7-Eleven claims that the unique financial arrangement of its franchise opportunity is advantageous for its franchisees.
7-Eleven franchisees pay a sizeable upfront franchise fee and deposit (about $190,000, on average) for the right to operate the store and split the ongoing profits with the franchisor.
According to the 7-Eleven franchise brochure, “7-Eleven obtains and bears the ongoing cost of the land, building, and store equipment.
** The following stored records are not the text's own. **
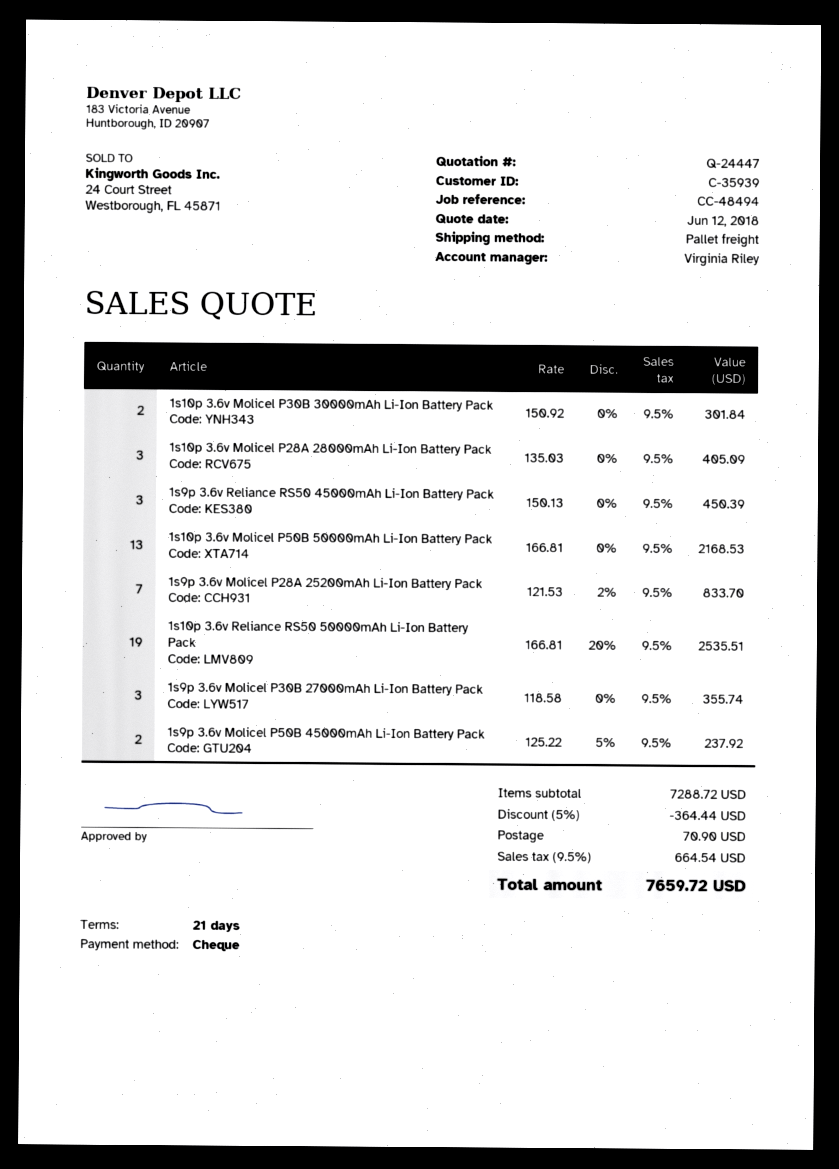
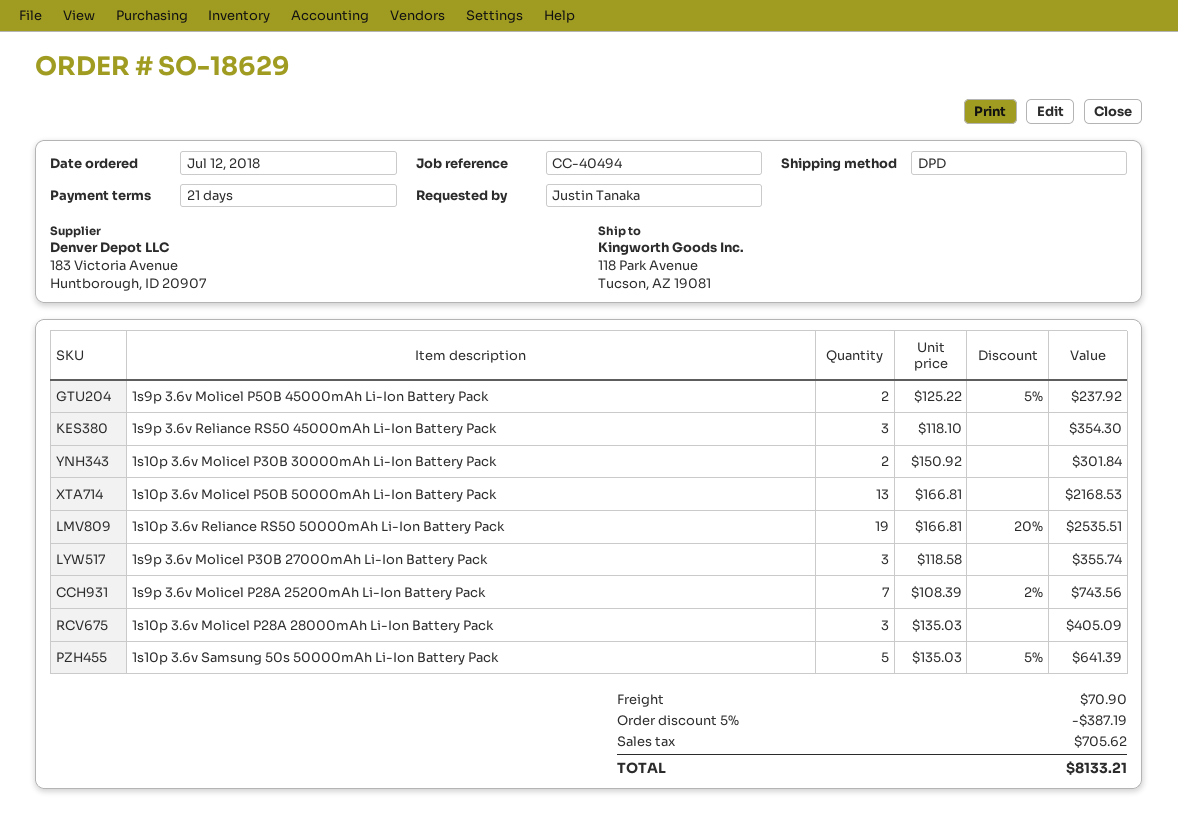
reference: CC-48494 -> CC-40494
shipping method: pallet freight -> DPD
1s9p 3.6v Reliance RS50 45000mAh Li-Ion Battery Pack: 3 x 150.13 = 450.39 -> 3 x 118.10 = 354.30
1s9p 3.6v Molicel P28A 25200mAh Li-Ion Battery Pack: 7 x 121.53 - 2% = 833.70 -> 7 x 108.39 - 2% = 743.56
1s10p 3.6v Samsung 50s 50000mAh Li-Ion Battery Pack: none -> 5 x 135.03 - 5% = 641.39
discount: 5% = 364.44 -> 5% = 387.19
tax: 664.54 -> 705.62
total: 7659.72 -> 8133.21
Then, we lease or sub-lease a fully equipped, ready-to-operate 7-Eleven Store complete with inventory; however, the franchisee does not obtain any ownership interest or equity in the store site or equipment.”
This arrangement, according to the brochure, “provides a business person the opportunity to franchise a nationally known convenience store for a moderate investment.”
Some franchisees strongly disagree.
They contend that the structure enables 7-Eleven to collect huge fees from and transfer business risk to new franchisees, then terminate them and collect new fees from new groups of franchisees… a predatory practice known as franchise churning.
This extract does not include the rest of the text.